El Departamento de Servicios Ambientales de la ciudad de Arlington, EE. UU., ha iniciado la primera fase del Proyecto Regenerativo de Arlington, un esfuerzo de modernización plurianual de la planta de control de la contaminación del agua. El proyecto tiene como objetivo actualizar las instalaciones de tratamiento de sólidos e instalar sistemas de hidrólisis térmica y digestión anaeróbica para convertir los sólidos de las aguas residuales en energía renovable, mientras produce biosólidos de Clase A reutilizables.

El Proyecto Regenerativo de Arlington demuestra cómo las plantas de tratamiento de aguas residuales están pasando de actualizaciones tradicionales a planes de modernización integrales para la recuperación de recursos. Al combinar el tratamiento de biosólidos con la producción de energía renovable, el proyecto responde a la creciente tendencia de inversión en la industria nacional de tratamiento de aguas residuales, que incluye tratamiento con beneficio energético neto positivo, recuperación de recursos y cumplimiento normativo a largo plazo.
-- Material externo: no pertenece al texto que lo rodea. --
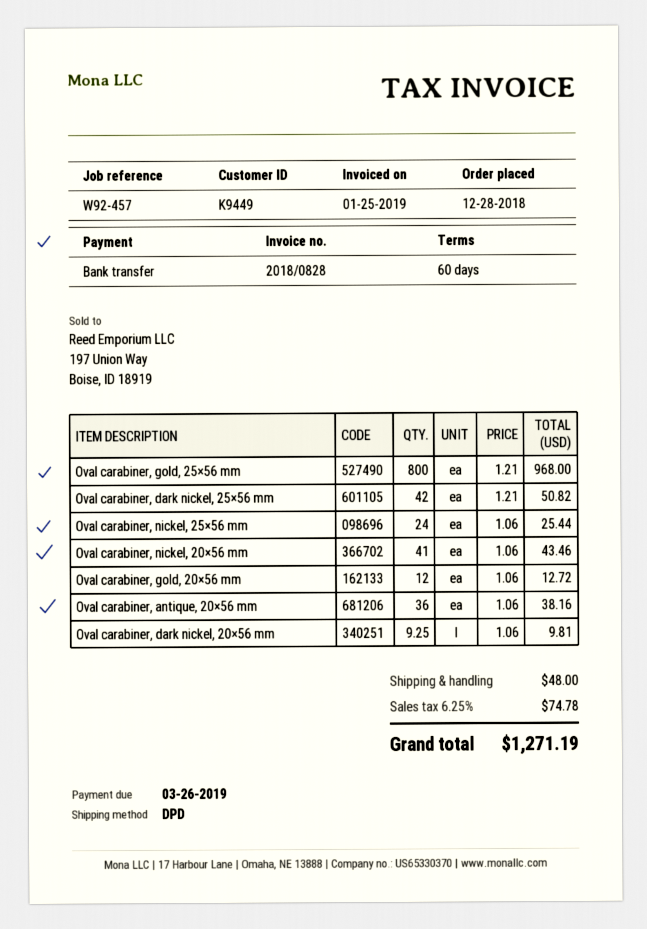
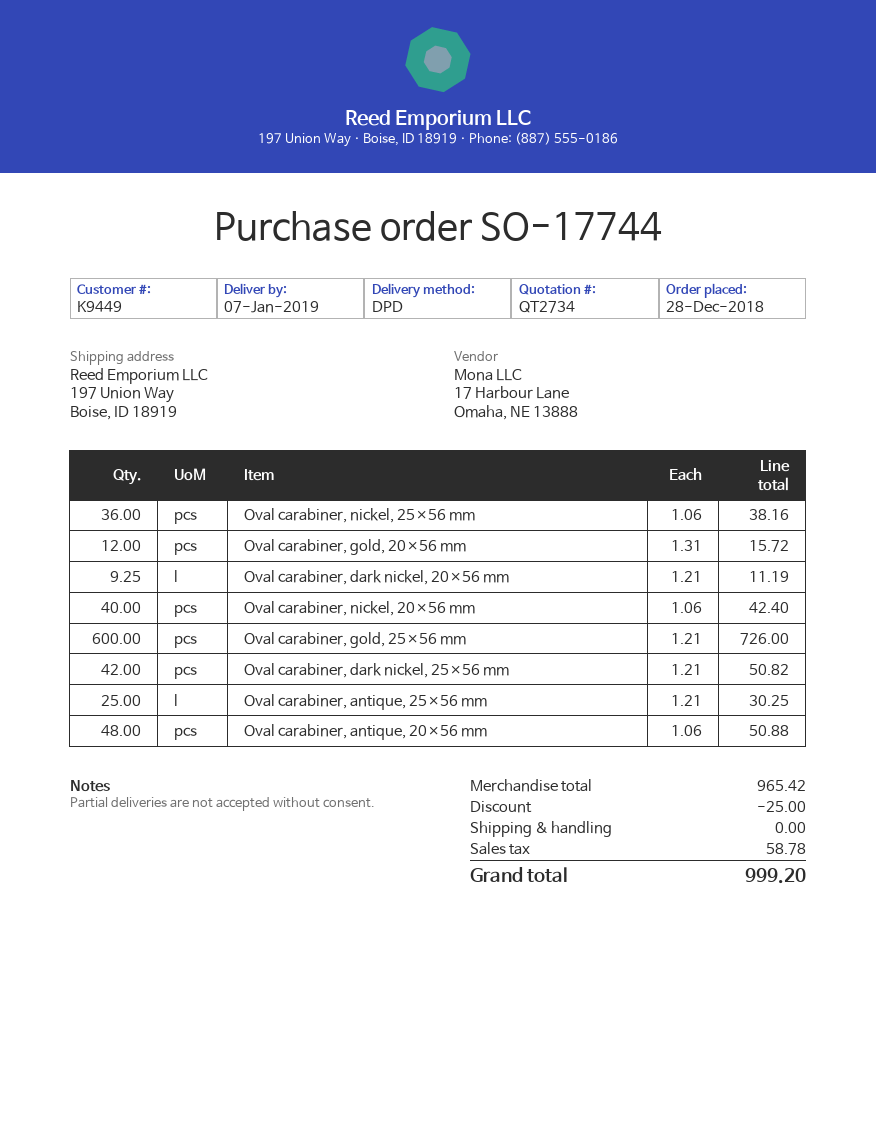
Oval carabiner, gold, 25×56 mm: 800 x 1.21 = 968.00 -> 600 x 1.21 = 726.00
Oval carabiner, nickel, 25×56 mm: 24 x 1.06 = 25.44 -> 36 x 1.06 = 38.16
Oval carabiner, nickel, 20×56 mm: 41 x 1.06 = 43.46 -> 40 x 1.06 = 42.40
Oval carabiner, gold, 20×56 mm: 12 x 1.06 = 12.72 -> 12 x 1.31 = 15.72
Oval carabiner, antique, 20×56 mm: 36 x 1.06 = 38.16 -> 48 x 1.06 = 50.88
Oval carabiner, dark nickel, 20×56 mm: 9.25 x 1.06 = 9.81 -> 9.25 x 1.21 = 11.19
Oval carabiner, antique, 25×56 mm: none -> 25 x 1.21 = 30.25
discount: none -> 25.00
shipping: 48.00 -> 0.00
tax: 74.78 -> 58.78
total: 1271.19 -> 999.20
Los sistemas de hidrólisis térmica son ampliamente utilizados en grandes instalaciones debido a su capacidad para aumentar la producción de biogás y reducir los costos de eliminación, ofreciendo una solución económicamente viable para las empresas de servicios públicos.
Para la industria, el enfoque de la ciudad de Arlington proporciona lecciones estratégicas clave: actualizar tempranamente los sistemas de tratamiento de sólidos, ya que suelen ser componentes antiguos y de alto consumo energético; integrar la sostenibilidad en las mejoras de capital, utilizando la recuperación de energía para compensar los gastos operativos; y prepararse para presiones regulatorias a largo plazo, como la reducción de nutrientes y el rediseño de plantas impulsado por objetivos climáticos. Estas iniciativas destacan cómo las plantas de tratamiento de aguas residuales de próxima generación están evolucionando hacia centros de recuperación de energía y recursos, en lugar de ser meras instalaciones de tratamiento.
Se espera que la construcción principal del Proyecto Regenerativo comience a finales de 2026, con el objetivo de completar la puesta en marcha de todo el sistema para 2031. Esta modernización no solo mejora la capacidad de tratamiento de aguas residuales de Arlington, sino que también proporciona un caso de estudio replicable para otras ciudades, impulsando a la industria global de tratamiento de aguas residuales hacia un desarrollo más eficiente y sostenible.